私たちがここで、平和に、幸せに生きていくには、必要なこと。


だから、

「お母さん。私、頑張る」

「・・・頑張らなくてもいいのよ?」

「で、犯人は、いつ来るの?」

「え?いつかは、わからないのよ」


わからない?

「そうなの、柚紀ちゃん。早くて3日後ってことしか、わからないのよ」


その言葉を聞いたとき、隣にいた律の表情が、一気に暗くなった。

「律、どうしたの?」

「いや・・・・柚紀。今日、何日、何曜日だっけ?」

「え、今日は、10日の火曜日」


私の言葉を聞いた律と、律のお母さんは、何かわかったような顔をしていた。

「なにか、わかったの?」

「まあ。犯人が来る日がわかったんだよ」

「え。いつ・・・なの?」

「3日後の、13日の金曜日だよ」

「え?なんで?」

「この日はイエスキリストが、弟子のユダに裏切られた日とされているんだ。

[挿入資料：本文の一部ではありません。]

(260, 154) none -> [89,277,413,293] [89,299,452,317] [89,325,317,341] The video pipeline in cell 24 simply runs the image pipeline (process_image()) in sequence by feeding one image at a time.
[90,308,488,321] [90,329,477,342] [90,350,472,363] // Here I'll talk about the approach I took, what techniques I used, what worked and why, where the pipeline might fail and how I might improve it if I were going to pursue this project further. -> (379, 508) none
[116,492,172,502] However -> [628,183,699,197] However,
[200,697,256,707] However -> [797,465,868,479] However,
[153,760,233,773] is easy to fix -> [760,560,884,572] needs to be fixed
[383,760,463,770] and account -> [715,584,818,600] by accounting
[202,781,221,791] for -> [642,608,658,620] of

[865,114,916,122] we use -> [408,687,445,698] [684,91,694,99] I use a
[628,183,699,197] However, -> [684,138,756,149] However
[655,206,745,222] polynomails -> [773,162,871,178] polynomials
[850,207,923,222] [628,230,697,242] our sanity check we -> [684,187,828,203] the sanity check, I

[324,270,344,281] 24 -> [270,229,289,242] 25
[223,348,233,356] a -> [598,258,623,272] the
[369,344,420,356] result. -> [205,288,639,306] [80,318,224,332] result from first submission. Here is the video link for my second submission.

だから、『13日の金曜日』は不吉な日、とされているんだ」

「そうなんだ。で、なんでその日に犯人が来るって、わかるの?」

「・・・あの人は、そういうのが、好きだったのよ。だから、もしかしてと、思うの。準備は早いに越したことはないから、進めましょう」

「・・・わかった」


相談の結果、私たちは、お兄様への説明と、この建物の管理を任された。

お母さんたちは、協力してくれる人たちの体力強化や、建物の危険察知、警備の強化など、いろいろなことをしてくれることになった。